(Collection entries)
# # # # #

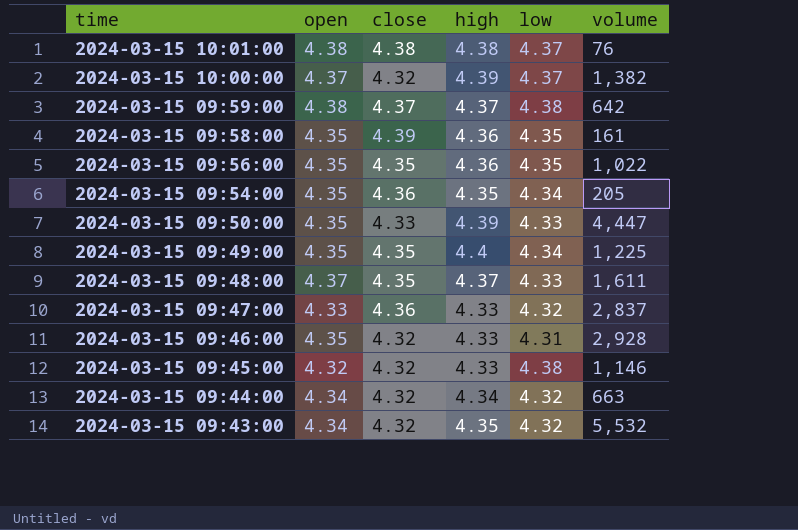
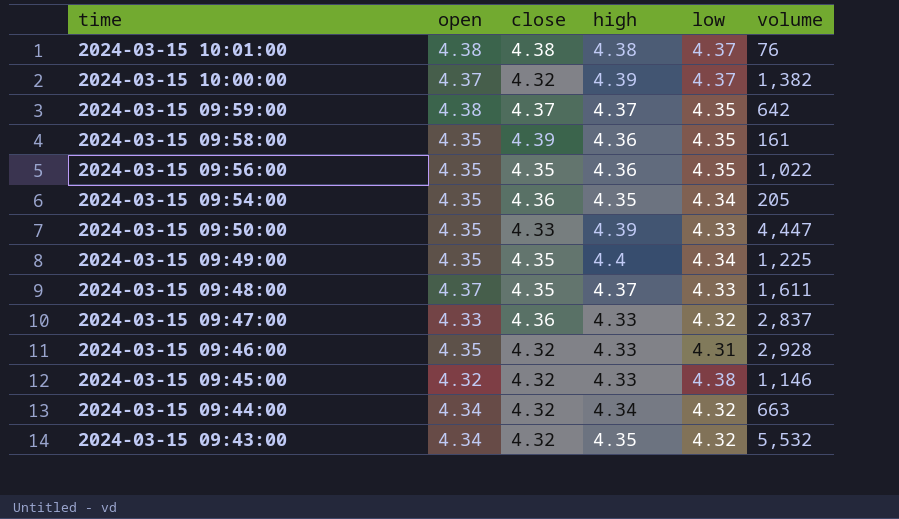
2024-03-15 09:59:00 | low: 4.38 -> 4.35

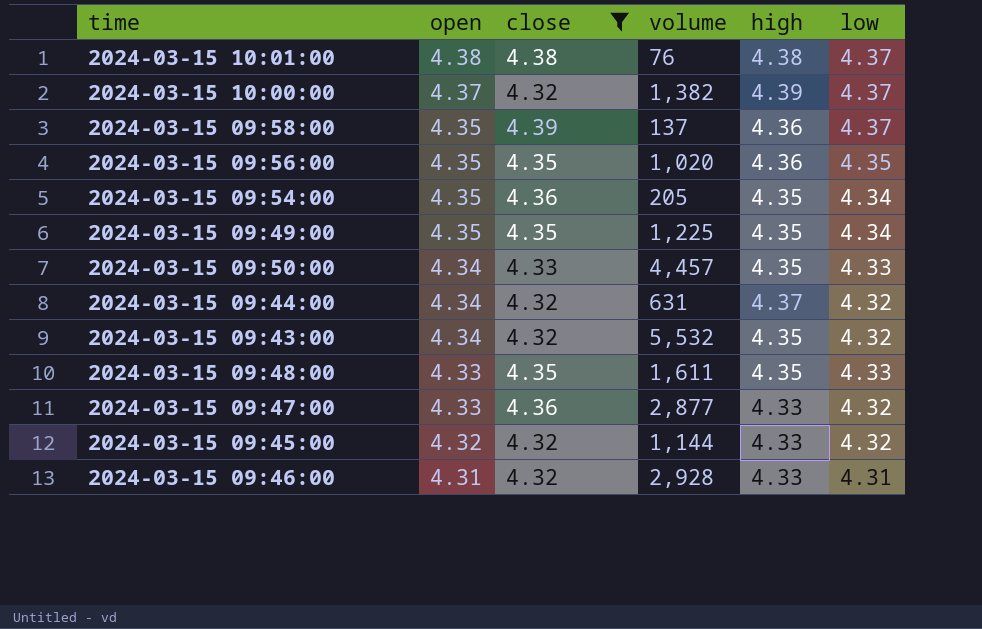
filter: none -> close != 4.37
row order: time descending -> open descending
column volume | position: 6 -> 4
2024-03-15 09:58:00 | volume: 161 -> 137
2024-03-15 09:58:00 | low: 4.35 -> 4.37
2024-03-15 09:56:00 | volume: 1,022 -> 1,020
2024-03-15 09:49:00 | high: 4.4 -> 4.35
2024-03-15 09:50:00 | open: 4.35 -> 4.34
2024-03-15 09:50:00 | volume: 4,447 -> 4,457
2024-03-15 09:50:00 | high: 4.39 -> 4.35
2024-03-15 09:44:00 | volume: 663 -> 631
2024-03-15 09:44:00 | high: 4.34 -> 4.37
2024-03-15 09:48:00 | open: 4.37 -> 4.33
2024-03-15 09:48:00 | high: 4.37 -> 4.35
2024-03-15 09:47:00 | volume: 2,837 -> 2,877
2024-03-15 09:45:00 | volume: 1,146 -> 1,144
2024-03-15 09:45:00 | low: 4.38 -> 4.32
2024-03-15 09:46:00 | open: 4.35 -> 4.31

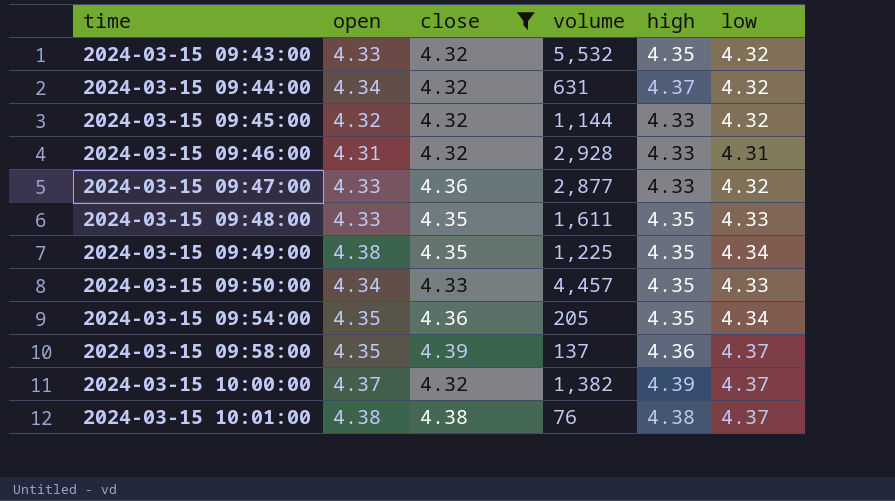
row order: open descending -> time ascending
row 2024-03-15 09:56:00: 4.35 | 4.35 | 1,020 | 4.36 | 4.35 -> none
2024-03-15 09:43:00 | open: 4.34 -> 4.33
2024-03-15 09:49:00 | open: 4.35 -> 4.38

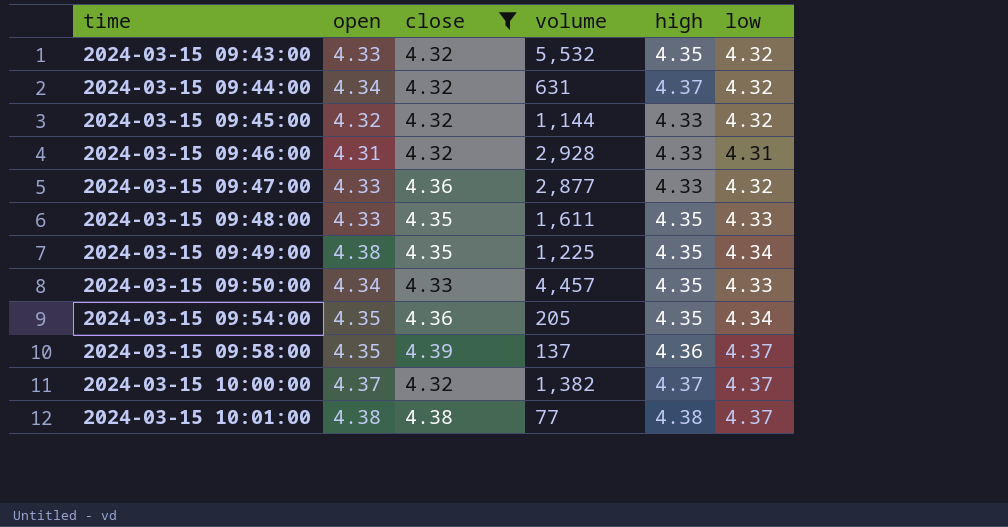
2024-03-15 10:00:00 | high: 4.39 -> 4.37
2024-03-15 10:01:00 | volume: 76 -> 77

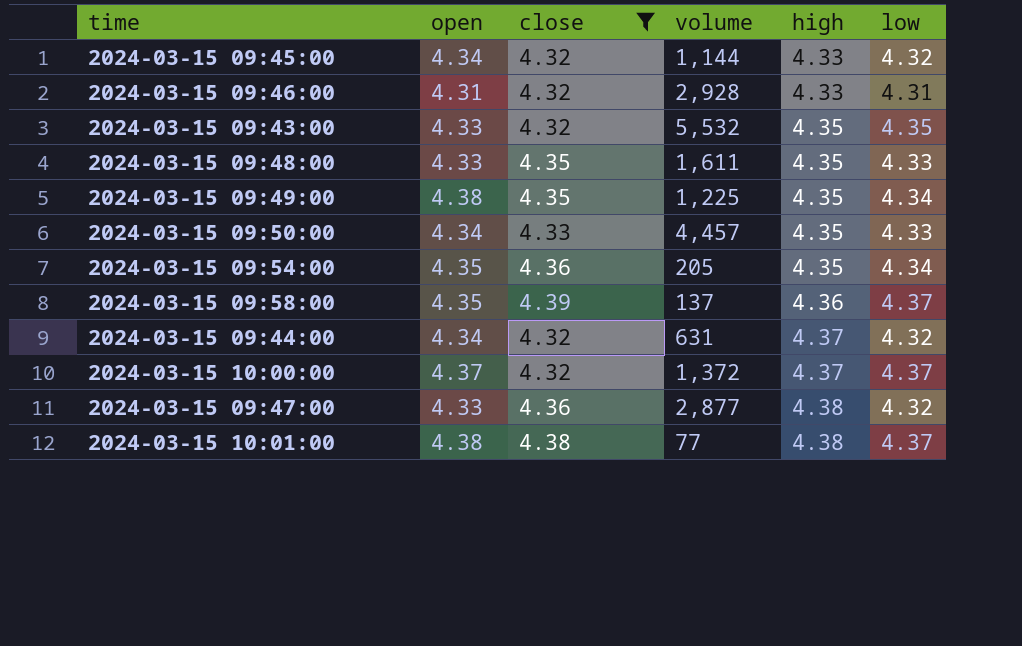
row order: time ascending -> high ascending
2024-03-15 09:45:00 | open: 4.32 -> 4.34
2024-03-15 09:43:00 | low: 4.32 -> 4.35
2024-03-15 10:00:00 | volume: 1,382 -> 1,372
2024-03-15 09:47:00 | high: 4.33 -> 4.38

# # # # #

# [What you are asked to do]
No pictures should appear in the answer, which is to be the lines from the line with "row 2024-03-15 09:56:00: 4.35" through the end of the records above, restated exactly.

# [Answer to the exercise]
row 2024-03-15 09:56:00: 4.35 | 4.35 | 1,020 | 4.36 | 4.35 -> none
2024-03-15 09:43:00 | open: 4.34 -> 4.33
2024-03-15 09:49:00 | open: 4.35 -> 4.38

2024-03-15 10:00:00 | high: 4.39 -> 4.37
2024-03-15 10:01:00 | volume: 76 -> 77

row order: time ascending -> high ascending
2024-03-15 09:45:00 | open: 4.32 -> 4.34
2024-03-15 09:43:00 | low: 4.32 -> 4.35
2024-03-15 10:00:00 | volume: 1,382 -> 1,372
2024-03-15 09:47:00 | high: 4.33 -> 4.38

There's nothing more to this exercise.